Inline code — use backticks for commands, file names, and paths:

Run `docker-compose up` to start the containers.
The config file is at `/etc/nginx/nginx.conf`.

Blockquotes — use > for notes, tips, or warnings:

> This only applies if you are using the bridge network driver.

Headings — use # hierarchy consistently. Start your content headings from ## since # is reserved for the page title in the frontmatter:

## Main Section
### Subsection
#### Detail

Bold & italic:

**important term**
*emphasis*

8. Images

Folder Structure

All images live in the imgs/ folder at the root of the repo. Inside it, there is a subfolder for each section and category, mirroring the content structure:

imgs/
├── linux-basics/
│   ├── cli-and-linux-file-system/
│   └── boot-process/
├── devops/
│   └── docker/
└── git-and-github/

When you add an image for your note, place it in the subfolder that matches your content's location. If the subfolder does not exist yet, create it following the same naming rules.

Image Naming Rules

  • Lowercase letters only
  • Separate words with -
  • No spaces, no uppercase, no special characters
  • Use a descriptive name that explains what the image shows
✅  docker-bridge-network.png
✅  linux-file-system-hierarchy.png
❌  DockerNetwork.png
❌  screenshot 1.png
❌  img_final_FINAL.png

Referencing Images in Markdown

Use a path relative to the root of the repo:

![docker bridge network](imgs/devops/docker/docker-bridge-network.png)

Always add descriptive alt text inside the [] — this is what shows if the image fails to load and helps with accessibility.

Image Tips

  • Keep image file sizes reasonable — compress screenshots before adding them
  • Prefer .png for diagrams and screenshots, .jpg for photos
  • Do not embed external image URLs — download and store them in imgs/

9. How order.yaml Works

The sidebar of the site is driven by order.yaml files. Each section of the content has its own order.yaml that defines the order folders and files appear in the sidebar.

Structure

order:
  - file: "index"
  - folder: "How-to-install"
    order:
      - file: "arch-linux-installation"
      - file: "ubuntu-installation"
  - folder: "Linux-Basics"
    order:
      - folder: "Introduction-to-Linux"
      - folder: "CLI--and--Linux-File-System"

Rules

Files:

  • Use the bare filename without the .md extension
  • The file must actually exist on disk in the same directory
✅  - file: "docker-volumes"
❌  - file: "docker-volumes.md"

Folders:

  • Use the exact folder name as it appears on disk
  • The folder must actually exist
✅  - folder: "Docker"
❌  - folder: "docker"        # wrong case if folder is named "Docker"
❌  - folder: "Docker-Notes"  # folder doesn't exist on disk

No duplicates — never list the same file or folder twice under the same parent:

# ❌ Wrong
order:
  - file: "docker-volumes"
  - file: "docker-volumes"   # duplicate!

# ✅ Correct
order:
  - file: "docker-volumes"

Nesting — folders can have their own nested order: block to define the order of their contents. If a folder has no order: block, its contents will appear in alphabetical order.

When to update order.yaml

Every time you add a new file or folder, you must add it to the appropriate order.yaml. If you don't, it will not appear in the sidebar. The automated checks will catch this and block your PR until it's fixed.

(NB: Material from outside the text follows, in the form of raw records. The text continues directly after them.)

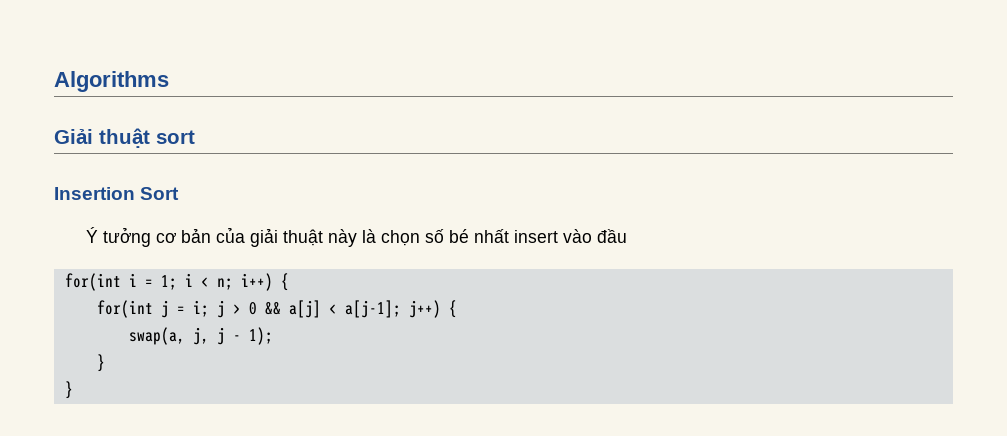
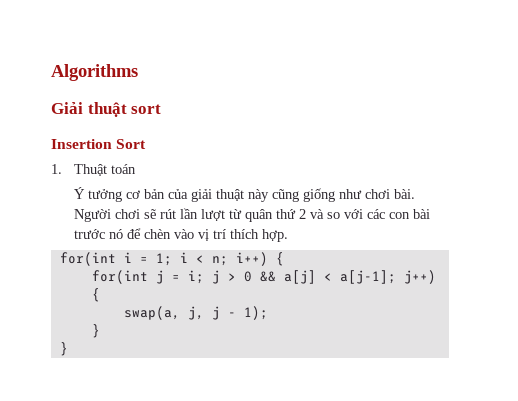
(180, 193) none -> [51,164,136,176] // 1. Thuật toán
[361,229,627,246] là chọn số bé nhất insert vào đầu -> [271,188,415,202] [73,208,430,222] [73,228,288,242] cũng giống như chơi bài. Người chơi sẽ rút lần lượt từ quân thứ 2 và so với các con bài trước nó để chèn vào vị trí thích hợp.

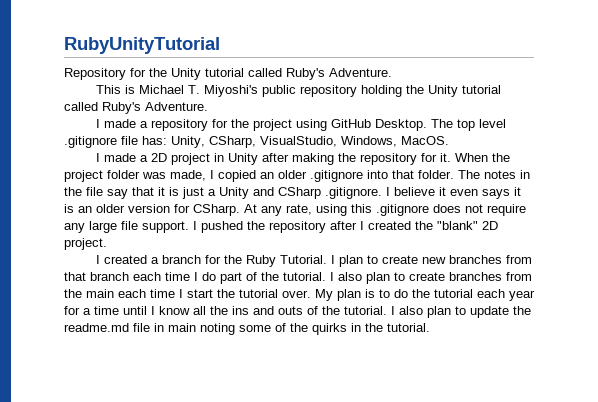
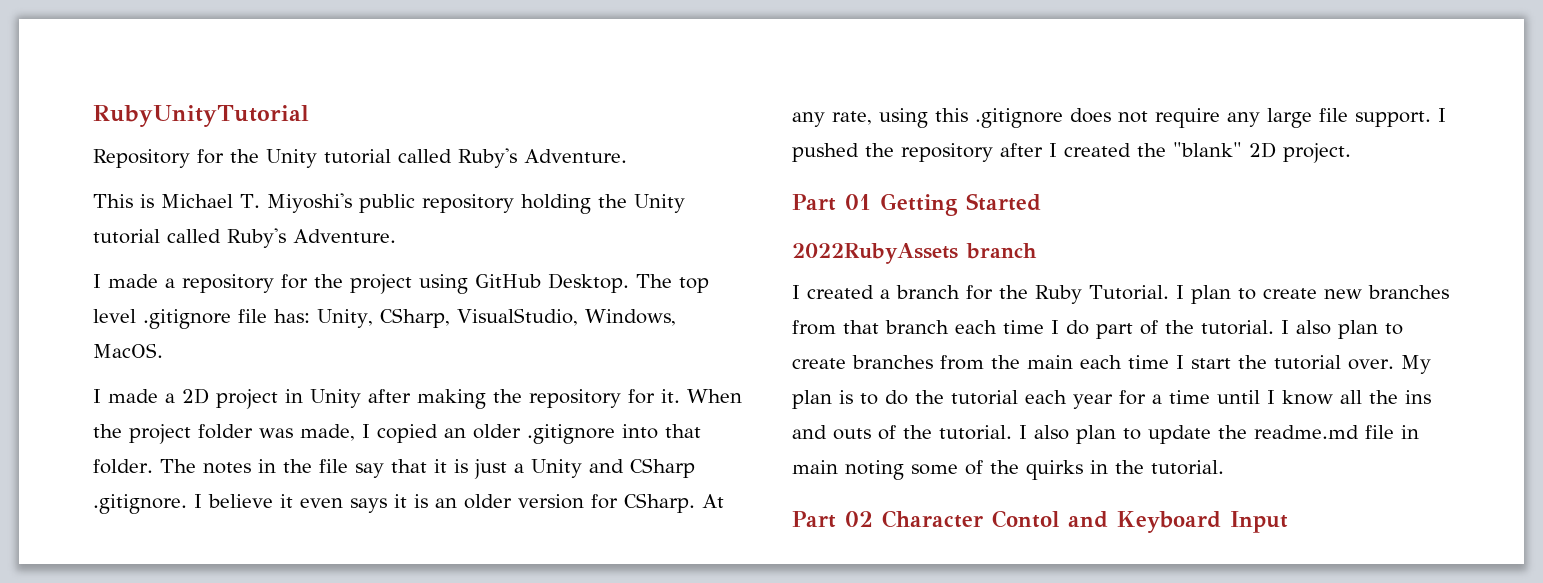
(107, 244) none -> [792,193,1041,216] [792,243,1037,264] // Part 01 Getting Started // 2022RubyAssets branch
(430, 327) none -> [792,510,1288,533] // Part 02 Character Contol and Keyboard Input

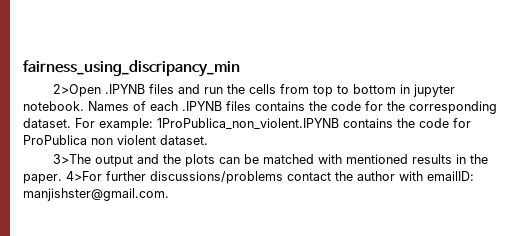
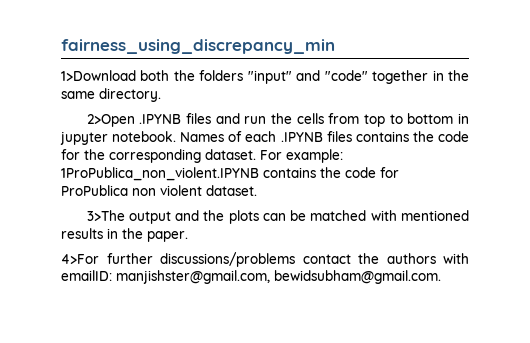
[23,60,240,77] fairness_using_discripancy_min -> [61,39,335,54] [61,70,470,84] [61,88,161,102] fairness_using_discrepancy_min // 1>Download both the folders "input" and "code" together in the same directory.
(62, 179) none -> (188, 236) //
[357,171,395,181] author -> [386,253,436,264] authors
[23,188,169,201] manjishster@gmail.com. -> [116,270,441,284] manjishster@gmail.com, bewidsubham@gmail.com.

10. Opening a Pull Request

Once your changes are ready and you've previewed them locally:

Step 1 — Stage and commit your changes

git add .
git commit -m "add: docker volumes note"

Use a clear commit message. Prefix it with:

  • add: for new content
  • fix: for corrections or typo fixes
  • update: for improvements to existing content
  • imgs: for image-only changes

Step 2 — Push to your fork

git push origin add/my-new-note

Step 3 — Open a Pull Request

Go to the original repository on GitHub and click Compare & pull request. Fill in:

  • A clear title describing what you added or changed
  • A short description in the body explaining the content and any decisions you made

Step 4 — Wait for automated checks

Two automated checks will run on your PR (see the next section). If either fails, a bot will post a comment explaining exactly what to fix. Push your fixes to the same branch and the checks will re-run automatically.

Step 5 — Review

A maintainer will review your PR. They may ask for changes or approve and merge it directly.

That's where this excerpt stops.